§ **Recorded information**:
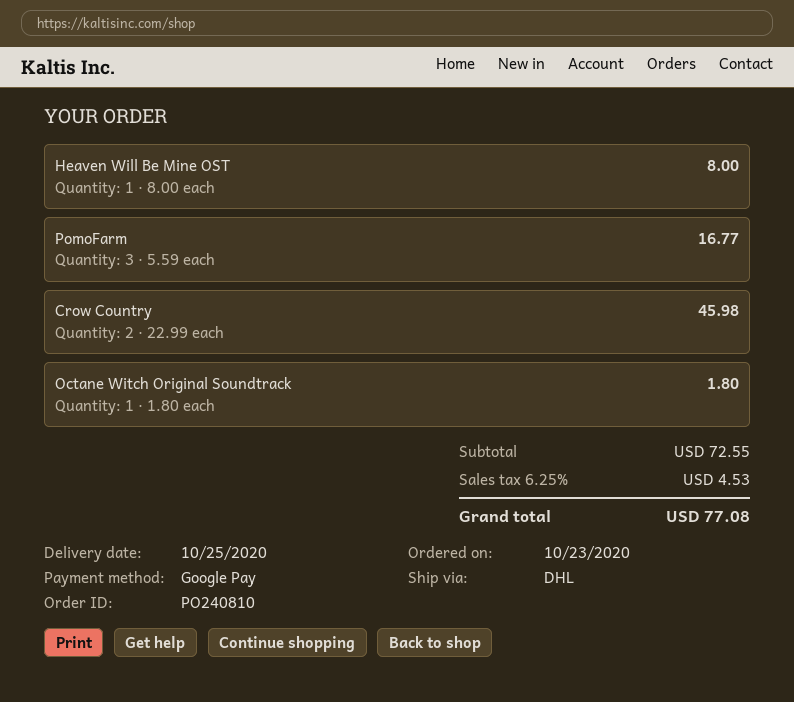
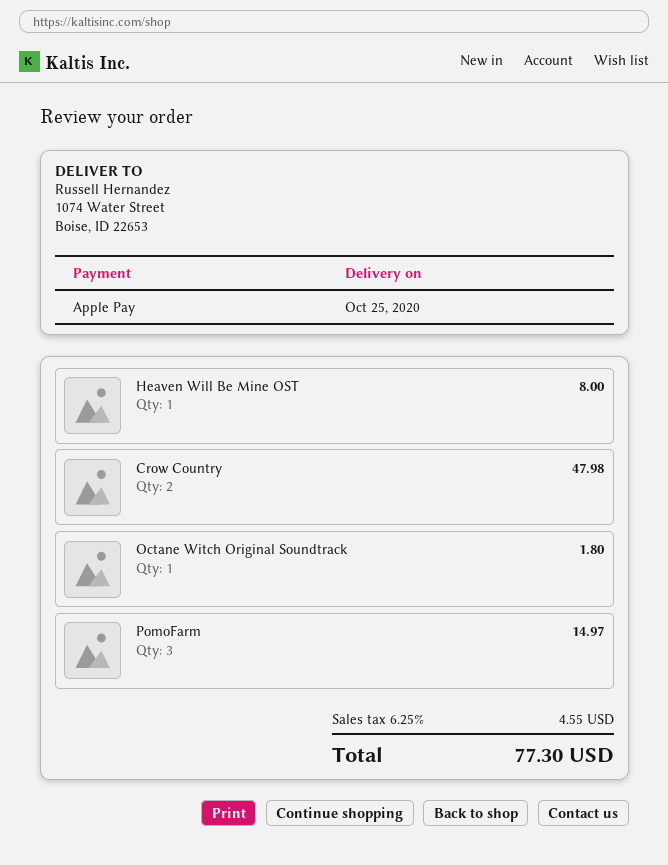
payment method: Google Pay -> Apple Pay
PomoFarm: 3 for 16.77 -> 3 for 14.97
Crow Country: 2 for 45.98 -> 2 for 47.98
tax: 6.25% = 4.53 -> 6.25% = 4.55
total: 77.08 -> 77.30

§ **Task to carry out**:
Once the pictures are set aside, write out each record exactly.

§ **Answer box**:
payment method: Google Pay -> Apple Pay
PomoFarm: 3 for 16.77 -> 3 for 14.97
Crow Country: 2 for 45.98 -> 2 for 47.98
tax: 6.25% = 4.53 -> 6.25% = 4.55
total: 77.08 -> 77.30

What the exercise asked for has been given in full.